If she was at the helm, Rogers said she would have directed the Guard to survey those living on the street, escort children to school through the walking school bus program and set up warming tents.
She added, "And that, I think, would have gotten us closer to what the governor wanted, which is get people out of the streets (and) get the streets cleaned up."
Rogers said that the misstep could be an opportunity for the Guard and other state agencies to reconsider their approach, regroup and return in a more united front.
Meanwhile, APD Director of Communications Gilbert Gallegos told the Journal that police are constantly performing enforcement operations along the Central Avenue Corridor.

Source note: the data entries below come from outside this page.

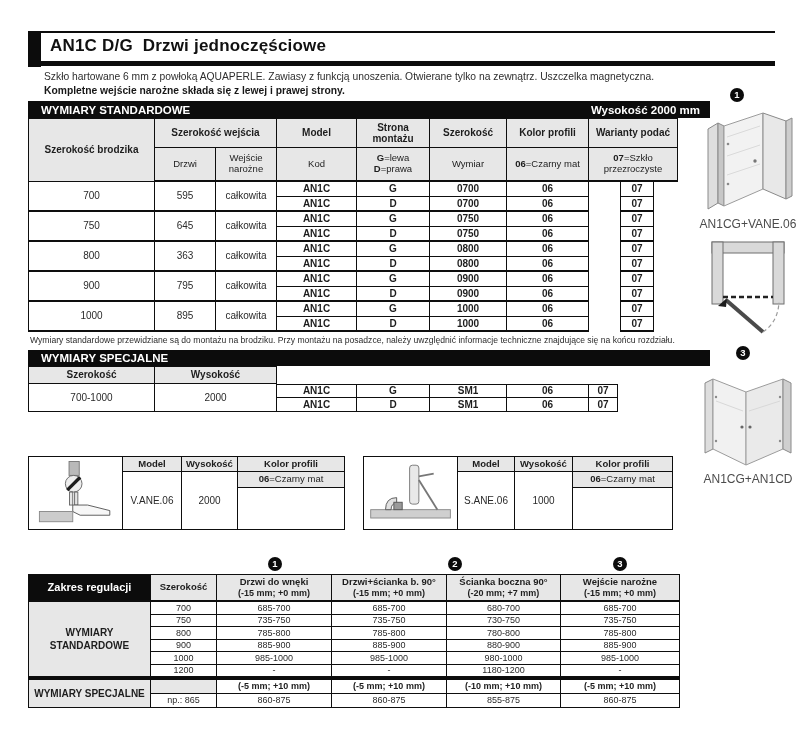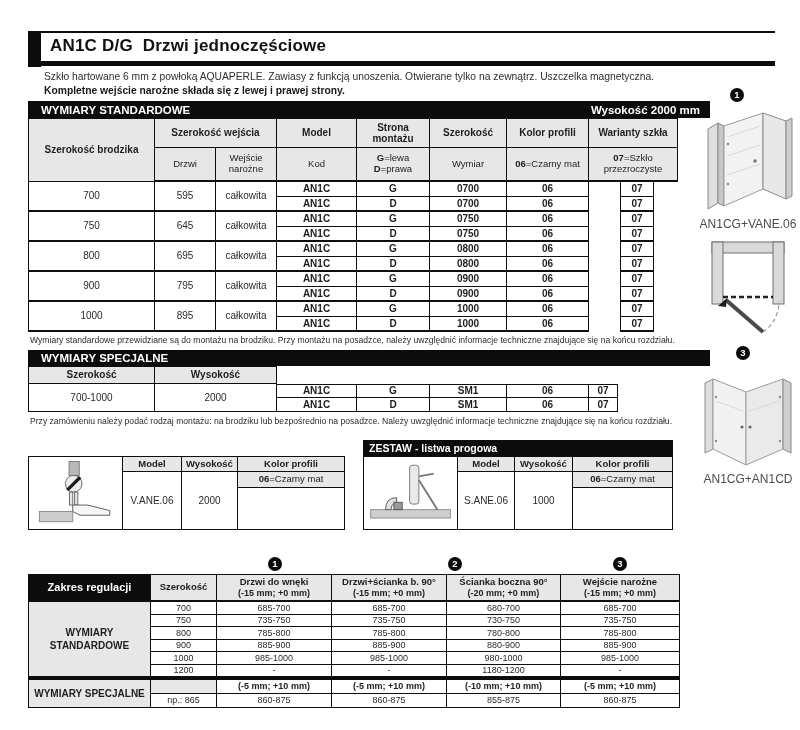--- a/index.html
+++ b/index.html
@@ -58,7 +58,7 @@
     <div class="c gray b bt" style="grid-area:1/5/2/6">Strona montażu</div>
     <div class="c gray b bt" style="grid-area:1/6/2/7">Szerokość</div>
     <div class="c gray b bt" style="grid-area:1/7/2/8">Kolor profili</div>
-    <div class="c gray b bt" style="grid-area:1/8/2/11">Warianty szkła</div>
+    <div class="c gray b bt" style="grid-area:1/8/2/11">Warianty podać</div>
     <div class="c gray sm hb" style="grid-area:2/2/3/3">Drzwi</div>
     <div class="c gray sm hb" style="grid-area:2/3/3/4">Wejście narożne</div>
     <div class="c gray sm hb" style="grid-area:2/4/3/5">Kod</div>

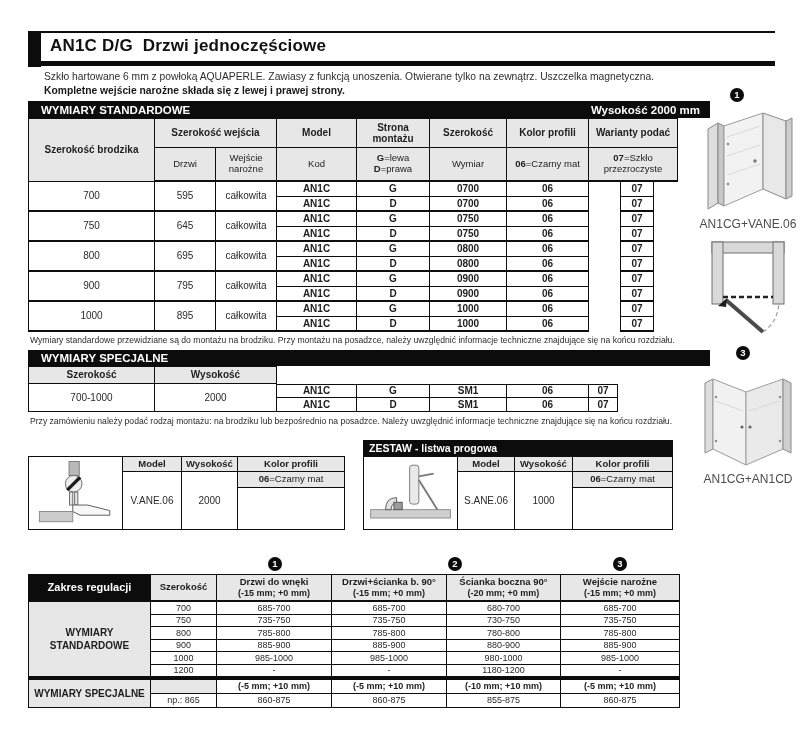--- a/index.html
+++ b/index.html
@@ -102,7 +102,7 @@
     <div class="c b box g2" style="grid-area:6/9/7/10">07</div>
 
     <div class="c bl g2 val" style="grid-area:7/1/9/2">800</div>
-    <div class="c g2 val" style="grid-area:7/2/9/3">695</div>
+    <div class="c g2 val" style="grid-area:7/2/9/3">363</div>
     <div class="c g2 val" style="grid-area:7/3/9/4">całkowita</div>
     <div class="c b" style="grid-area:7/4/8/5">AN1C</div>
     <div class="c b" style="grid-area:7/5/8/6">G</div>

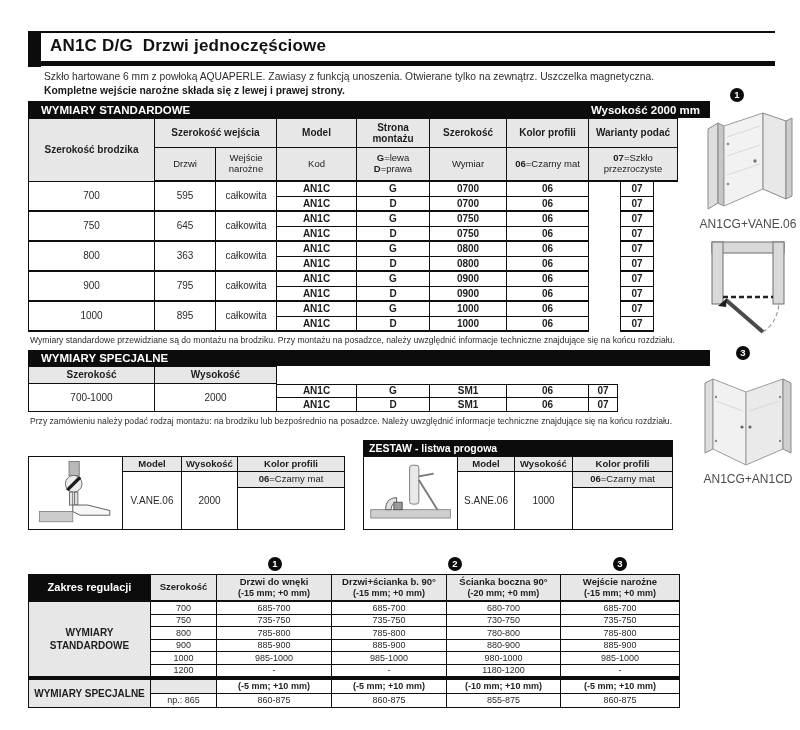--- a/index.html
+++ b/index.html
@@ -164,7 +164,6 @@
     <div class="c b" style="grid-area:3/6/4/7">06</div>
     <div class="c b" style="grid-area:3/7/4/8">07</div>
   </div>
-  <div class="note" style="left:30px;top:416px;">Przy zamówieniu należy podać rodzaj montażu: na brodziku lub bezpośrednio na posadzce. Należy uwzględnić informacje techniczne znajdujące się na końcu rozdziału.</div>
 
   <div class="grid" style="left:28px;top:456px;grid-template-columns:95px 59px 56px 107px;grid-template-rows:16px 16px 42px;">
     <div class="c bl bt" style="grid-area:1/1/4/2">

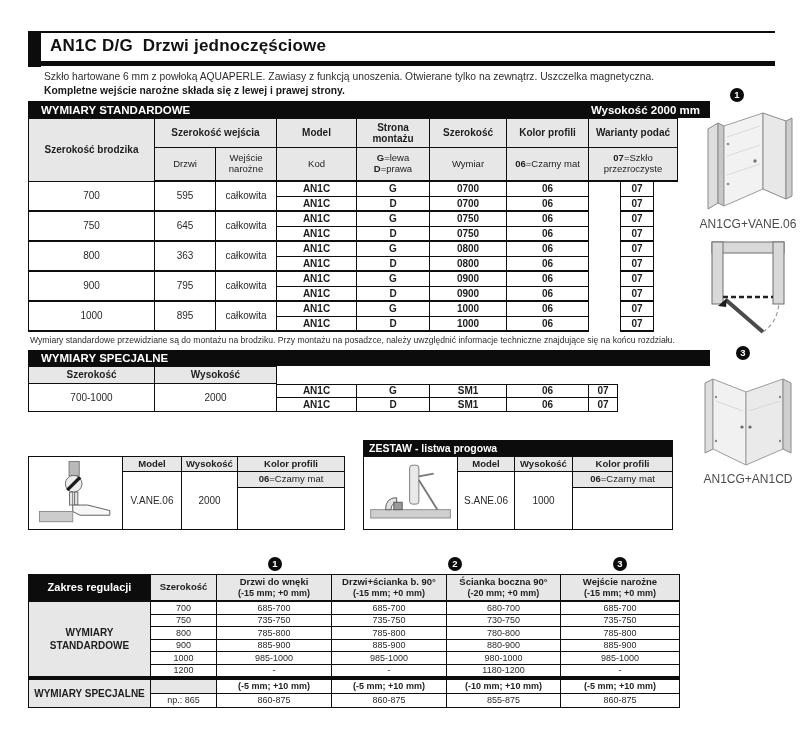--- a/index.html
+++ b/index.html
@@ -188,9 +188,6 @@
     <div class="c" style="grid-area:3/4/4/5"></div>
   </div>
 
-  <div class="bar" style="left:363px;top:440px;width:310px;height:16px;font-size:10.5px;padding-left:6px;">
-    <span>ZESTAW - listwa progowa</span>
-  </div>
   <div class="grid" style="left:363px;top:456px;grid-template-columns:95px 57px 58px 100px;grid-template-rows:16px 16px 42px;">
     <div class="c bl bt" style="grid-area:1/1/4/2">
       <svg width="88" height="70" viewBox="0 0 95 72">

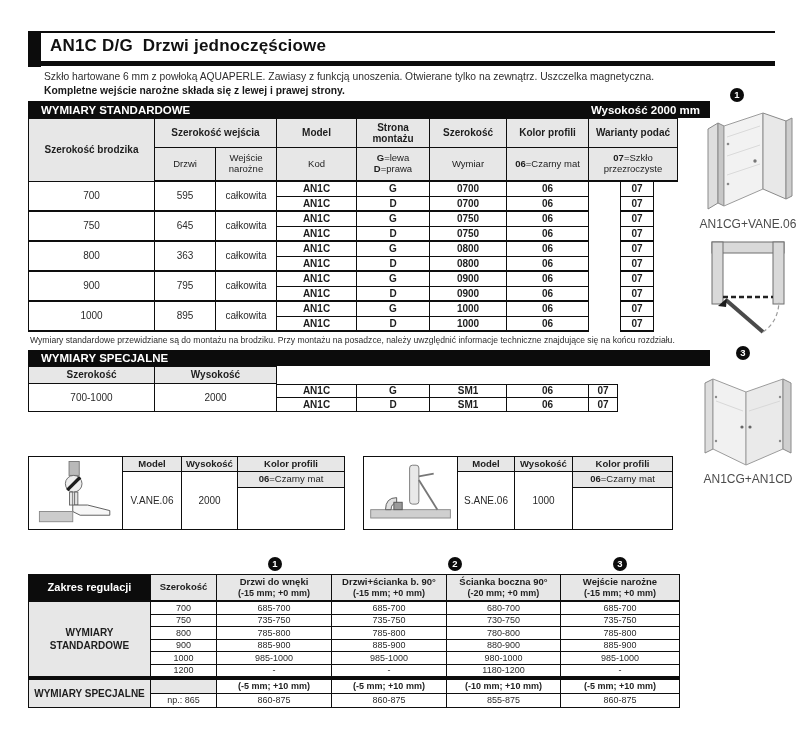--- a/index.html
+++ b/index.html
@@ -273,7 +273,7 @@
       <div><b>Drzwi+ścianka b. 90°</b><br><b class="xs">(-15 mm; +0 mm)</b></div>
     </div>
     <div class="c gray bt hb sm" style="grid-area:1/5/2/6">
-      <div><b>Ścianka boczna 90°</b><br><b class="xs">(-20 mm; +0 mm)</b></div>
+      <div><b>Ścianka boczna 90°</b><br><b class="xs">(-20 mm; +7 mm)</b></div>
     </div>
     <div class="c gray bt hb sm" style="grid-area:1/6/2/7">
       <div><b>Wejście narożne</b><br><b class="xs">(-15 mm; +0 mm)</b></div>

"We have one right now focusing on public transportation platforms such as bus stops, ART platforms and transit transfer stations," he said. "Last week, we made 186 arrests for new charges and offenders being taken in on warrants. Three guns were seized. The Narcotics Unit conducted an operation that resulted in the arrest of three individuals for trafficking."
On Thursday, he added, APD conducted an operation between Louisiana and Pennsylvania in which nine people were arrested for patronizing prostitutes.
Last year's $9 million National Guard operation wasn't in vain, Aguilar said.
"It's not the effects we wanted, but now we have the data set," he said, "if we can come here and tell that story, then it's not in vain."
State Sen. Mimi Stewart, D-Albuquerque, who is Senate president pro tempore, said parts of the Central Avenue corridor are within her legislative District 17.
"Central is bad, but the street south of Central is worse, that's where they throw up their tents," Stewart said at Wednesday's meeting. "After the National Guard came, you don't see the level of trash and people and their stuff. I think it has made a difference. But now that you're gone, things could get worse."
Committee chair Sen. Joseph Cervantes, D-Las Cruces, who invited Aguilar to speak, thanked him for the "objective perspective."
"I've driven the Central corridor," he said. "It motivates me to try to do something about it. At times it feels like the part of New Mexico that time forgot; where law and order have no place. My kids refer to it as Gotham."